# Before after pics...what do you think?



## Hamish (Mar 17, 2008)

Re-scaped my tank a few days ago. It's a 40g with 9 flame tetra, 10 red fin columbian tetra?? and a pair of apistos. Top left layer is soil, middle lower layer is sand and right layer black sand.

Before









After


















So what do you guys think?


----------



## f u z z (Mar 19, 2008)

way better!


----------



## RickB68 (Apr 27, 2008)

It looks nice :thumb:


----------



## dwarfpike (Jan 22, 2008)

Deffinately better for observing the apistos ... but I kinda liked the before better ... sorry.


----------



## JL15219 (Jan 2, 2008)

Sorry to say as well but I like the before pic a lot better.....


----------



## remarkosmoc (Oct 19, 2005)

I like the after better, especially the dual-color sand is really really cool. the only thing I would miss from the before picture is having at least one tall plant.


----------



## bentcountershaft (Nov 23, 2007)

I like the after much better.
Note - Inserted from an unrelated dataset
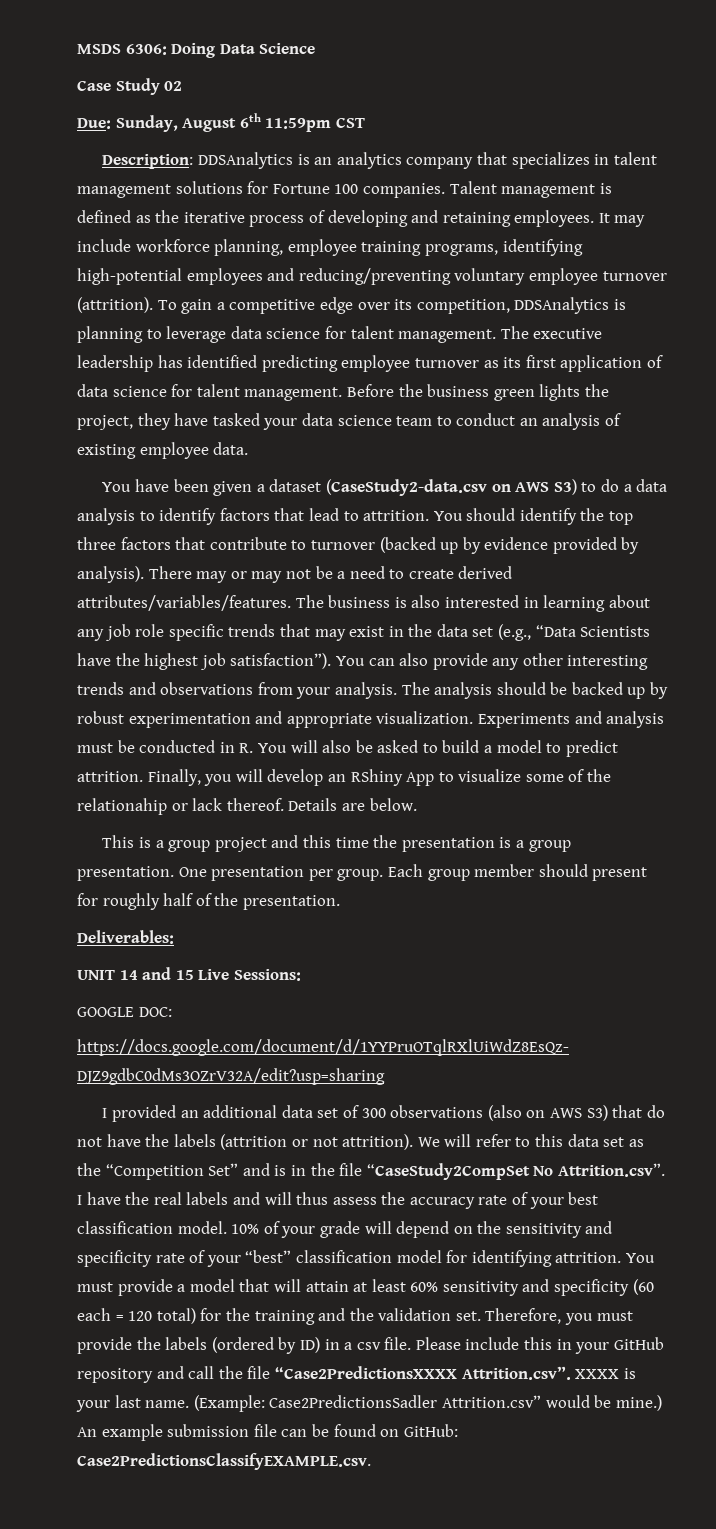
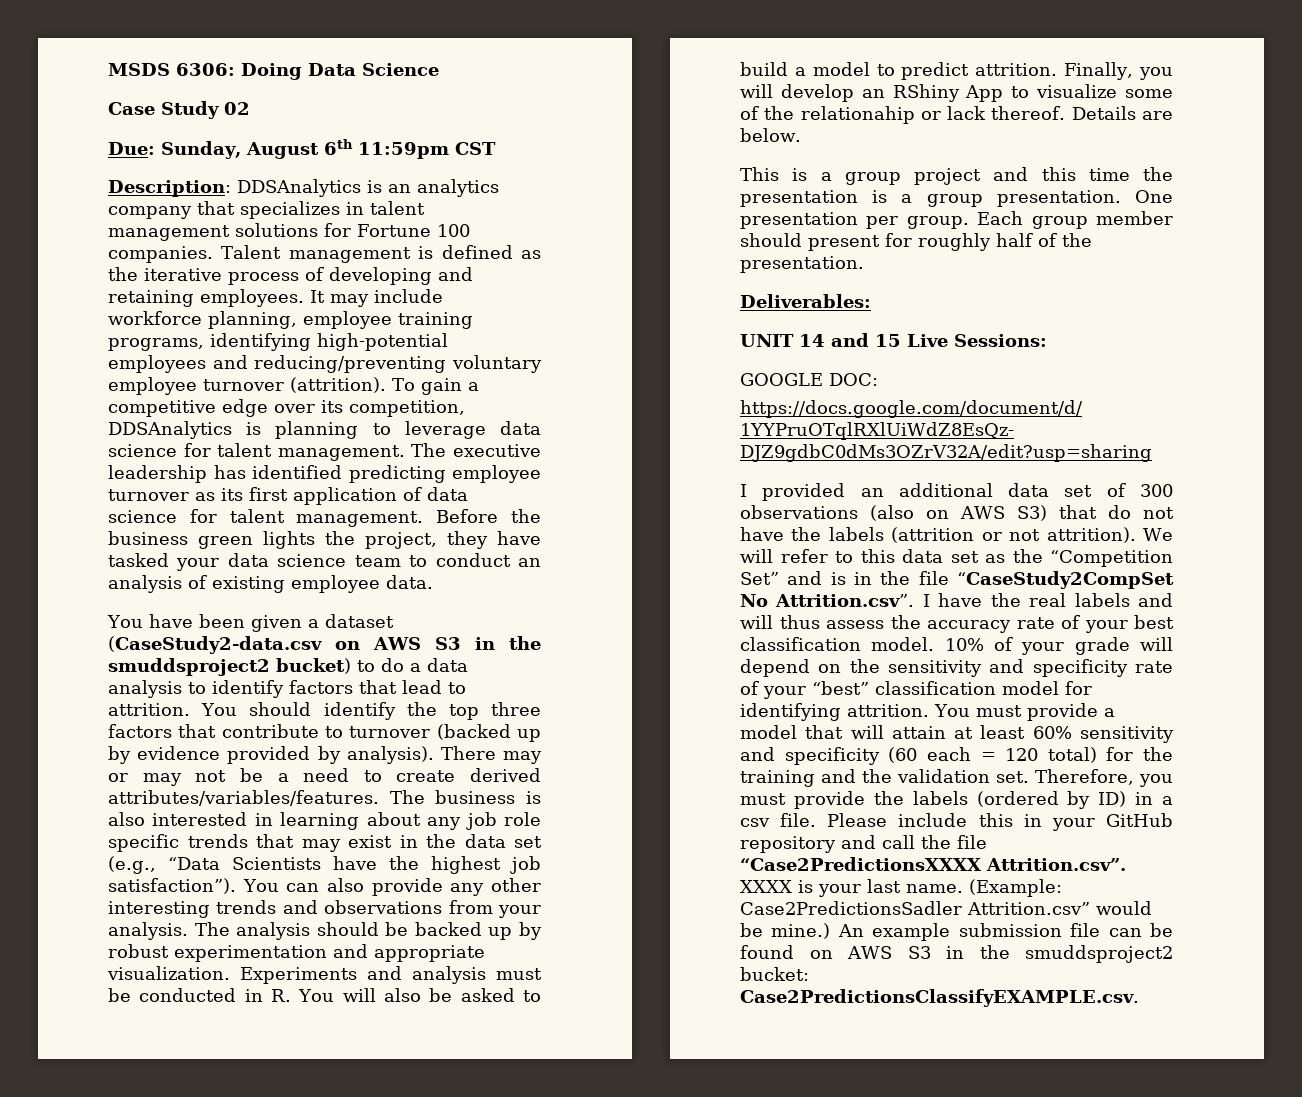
- You have been given a dataset (CaseStudy2-data.csv on AWS S3) to do a data analysis to identify factors that lead to attrition.
+ You have been given a dataset (CaseStudy2-data.csv on AWS S3 in the smuddsproject2 bucket) to do a data analysis to identify factors that lead to attrition.
- An example submission file can be found on GitHub: Case2PredictionsClassifyEXAMPLE.csv.
+ An example submission file can be found on AWS S3 in the smuddsproject2 bucket: Case2PredictionsClassifyEXAMPLE.csv.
The before looked like it was just sort of stuffed with stuff and was hiding your background, which I think is pretty cool looking.


----------



## F8LBITEva (Nov 9, 2007)

that looks cool, I like the different sand.


----------



## Hamish (Mar 17, 2008)

Thanks for the comments guys. I agree with you bencountershaft the "before" got too crowded once they started growing and I'm too lazy to trim them :lol: I didn't mind trimming before but now that i got a new 125g planted i spend most of my time trimming that tank instead. Hence I decided to re-scape the 40g to make it more maintenance friendly


----------



## Hamish (Mar 17, 2008)

You can actually see the 3 layers from the front of the tank. Heres a better pic









See what i mean by maintenance friendly? There are only 2 plants i need to trim :lol: The rest are just moss atatched to rocks and driftwoods


----------



## lab911 (Jan 8, 2008)

I like the after better as well. Too many plants in the before. Is there anyway to place a tall plant in front of the black filter? The filter takes away the natural look of the tank. Otherwise I love it!! :thumb:


----------



## Laurel (Jun 17, 2007)

I think it looks too structured. There's no natural flow between the areas of the tank, it looks like a planned community. The before picture looks separated that way too, but looked much more natural.


----------



## bulldogg7 (Mar 3, 2003)

I like the after, but that sand is just sooo deep, it kinda distracts from the actual open area. I like all the plants in the before, but they're in quadrants. 
I love the moss, The after looks alot more open, but that substrate just looks too deep. I do like it, sorry. Looks better than mine  Maybe if you could just get rid of the tall curved rock on the "left" side.


----------